Source records:

_ _ _

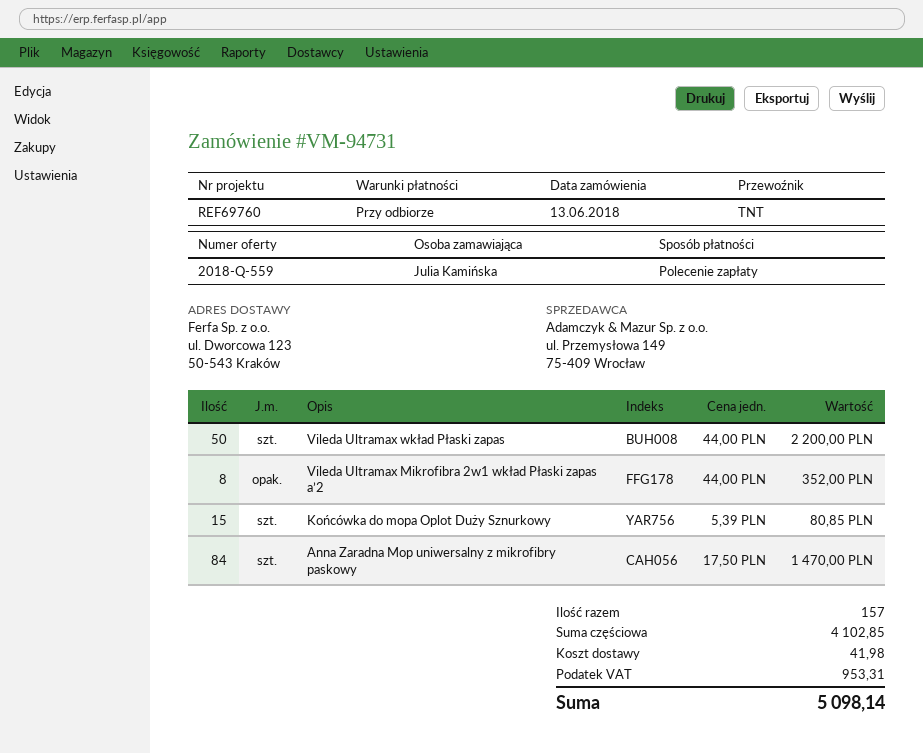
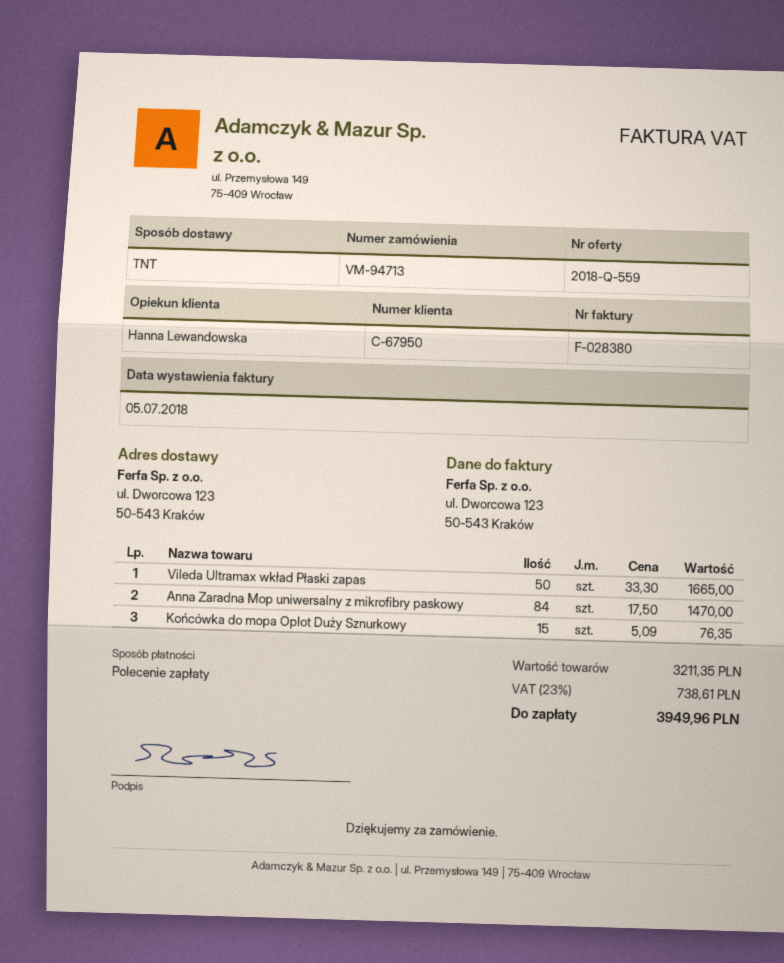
order number: VM-94731 -> VM-94713
Vileda Ultramax wkład Płaski zapas: 50 x 44.00 = 2200.00 -> 50 x 33.30 = 1665.00
Vileda Ultramax Mikrofibra 2w1 wkład Płaski zapas a’2: 8 x 44.00 = 352.00 -> none
Końcówka do mopa Oplot Duży Sznurkowy: 15 x 5.39 = 80.85 -> 15 x 5.09 = 76.35
subtotal: 4102.85 -> 3211.35
shipping: 41.98 -> none
tax: 953.31 -> 738.61
total: 5098.14 -> 3949.96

_ _ _

Problem to solve - Without the images, print all of the lines above exactly.

Result of the exercise -
order number: VM-94731 -> VM-94713
Vileda Ultramax wkład Płaski zapas: 50 x 44.00 = 2200.00 -> 50 x 33.30 = 1665.00
Vileda Ultramax Mikrofibra 2w1 wkład Płaski zapas a’2: 8 x 44.00 = 352.00 -> none
Końcówka do mopa Oplot Duży Sznurkowy: 15 x 5.39 = 80.85 -> 15 x 5.09 = 76.35
subtotal: 4102.85 -> 3211.35
shipping: 41.98 -> none
tax: 953.31 -> 738.61
total: 5098.14 -> 3949.96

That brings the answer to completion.